### EXTRACTED RECORDS
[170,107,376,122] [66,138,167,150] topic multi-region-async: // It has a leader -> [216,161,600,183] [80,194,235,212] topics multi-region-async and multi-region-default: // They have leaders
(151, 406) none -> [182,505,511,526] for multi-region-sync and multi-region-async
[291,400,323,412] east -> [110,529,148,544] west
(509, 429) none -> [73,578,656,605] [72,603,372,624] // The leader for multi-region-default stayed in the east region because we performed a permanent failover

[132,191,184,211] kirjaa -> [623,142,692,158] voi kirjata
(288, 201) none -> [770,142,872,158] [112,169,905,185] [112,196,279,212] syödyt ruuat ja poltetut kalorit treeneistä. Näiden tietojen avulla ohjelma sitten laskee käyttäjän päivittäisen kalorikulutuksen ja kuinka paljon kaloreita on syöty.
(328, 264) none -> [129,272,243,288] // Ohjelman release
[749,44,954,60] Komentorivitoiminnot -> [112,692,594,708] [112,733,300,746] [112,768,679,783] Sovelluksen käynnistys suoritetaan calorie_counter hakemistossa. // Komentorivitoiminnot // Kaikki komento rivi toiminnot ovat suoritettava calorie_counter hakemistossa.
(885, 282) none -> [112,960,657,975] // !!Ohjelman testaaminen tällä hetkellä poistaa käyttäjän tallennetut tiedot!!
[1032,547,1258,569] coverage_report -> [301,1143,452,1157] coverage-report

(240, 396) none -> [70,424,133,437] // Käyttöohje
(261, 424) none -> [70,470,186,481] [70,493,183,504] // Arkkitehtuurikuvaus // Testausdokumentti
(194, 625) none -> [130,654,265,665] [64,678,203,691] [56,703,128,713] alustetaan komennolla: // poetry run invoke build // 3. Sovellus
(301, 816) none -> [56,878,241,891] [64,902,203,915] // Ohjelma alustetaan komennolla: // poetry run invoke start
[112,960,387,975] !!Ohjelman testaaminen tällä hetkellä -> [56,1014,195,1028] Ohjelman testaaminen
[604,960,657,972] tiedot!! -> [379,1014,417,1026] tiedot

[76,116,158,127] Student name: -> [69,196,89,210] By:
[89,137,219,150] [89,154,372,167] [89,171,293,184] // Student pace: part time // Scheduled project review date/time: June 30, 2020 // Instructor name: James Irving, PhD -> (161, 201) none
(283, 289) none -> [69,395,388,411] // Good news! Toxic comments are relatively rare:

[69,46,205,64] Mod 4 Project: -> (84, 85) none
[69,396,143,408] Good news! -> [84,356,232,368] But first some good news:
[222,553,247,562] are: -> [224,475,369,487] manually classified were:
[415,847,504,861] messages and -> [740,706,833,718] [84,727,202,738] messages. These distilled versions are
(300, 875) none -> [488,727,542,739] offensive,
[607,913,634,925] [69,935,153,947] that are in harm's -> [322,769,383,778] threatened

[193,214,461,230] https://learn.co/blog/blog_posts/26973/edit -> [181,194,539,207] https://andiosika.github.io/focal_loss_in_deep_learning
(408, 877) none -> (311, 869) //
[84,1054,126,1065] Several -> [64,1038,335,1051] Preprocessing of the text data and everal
######
**WHAT YOU HAVE TO DO:** Each of the entries above needs to be given again exactly.

**ANSWER SPACE:**
[170,107,376,122] [66,138,167,150] topic multi-region-async: // It has a leader -> [216,161,600,183] [80,194,235,212] topics multi-region-async and multi-region-default: // They have leaders
(151, 406) none -> [182,505,511,526] for multi-region-sync and multi-region-async
[291,400,323,412] east -> [110,529,148,544] west
(509, 429) none -> [73,578,656,605] [72,603,372,624] // The leader for multi-region-default stayed in the east region because we performed a permanent failover

[132,191,184,211] kirjaa -> [623,142,692,158] voi kirjata
(288, 201) none -> [770,142,872,158] [112,169,905,185] [112,196,279,212] syödyt ruuat ja poltetut kalorit treeneistä. Näiden tietojen avulla ohjelma sitten laskee käyttäjän päivittäisen kalorikulutuksen ja kuinka paljon kaloreita on syöty.
(328, 264) none -> [129,272,243,288] // Ohjelman release
[749,44,954,60] Komentorivitoiminnot -> [112,692,594,708] [112,733,300,746] [112,768,679,783] Sovelluksen käynnistys suoritetaan calorie_counter hakemistossa. // Komentorivitoiminnot // Kaikki komento rivi toiminnot ovat suoritettava calorie_counter hakemistossa.
(885, 282) none -> [112,960,657,975] // !!Ohjelman testaaminen tällä hetkellä poistaa käyttäjän tallennetut tiedot!!
[1032,547,1258,569] coverage_report -> [301,1143,452,1157] coverage-report

(240, 396) none -> [70,424,133,437] // Käyttöohje
(261, 424) none -> [70,470,186,481] [70,493,183,504] // Arkkitehtuurikuvaus // Testausdokumentti
(194, 625) none -> [130,654,265,665] [64,678,203,691] [56,703,128,713] alustetaan komennolla: // poetry run invoke build // 3. Sovellus
(301, 816) none -> [56,878,241,891] [64,902,203,915] // Ohjelma alustetaan komennolla: // poetry run invoke start
[112,960,387,975] !!Ohjelman testaaminen tällä hetkellä -> [56,1014,195,1028] Ohjelman testaaminen
[604,960,657,972] tiedot!! -> [379,1014,417,1026] tiedot

[76,116,158,127] Student name: -> [69,196,89,210] By:
[89,137,219,150] [89,154,372,167] [89,171,293,184] // Student pace: part time // Scheduled project review date/time: June 30, 2020 // Instructor name: James Irving, PhD -> (161, 201) none
(283, 289) none -> [69,395,388,411] // Good news! Toxic comments are relatively rare:

[69,46,205,64] Mod 4 Project: -> (84, 85) none
[69,396,143,408] Good news! -> [84,356,232,368] But first some good news:
[222,553,247,562] are: -> [224,475,369,487] manually classified were:
[415,847,504,861] messages and -> [740,706,833,718] [84,727,202,738] messages. These distilled versions are
(300, 875) none -> [488,727,542,739] offensive,
[607,913,634,925] [69,935,153,947] that are in harm's -> [322,769,383,778] threatened

[193,214,461,230] https://learn.co/blog/blog_posts/26973/edit -> [181,194,539,207] https://andiosika.github.io/focal_loss_in_deep_learning
(408, 877) none -> (311, 869) //
[84,1054,126,1065] Several -> [64,1038,335,1051] Preprocessing of the text data and everal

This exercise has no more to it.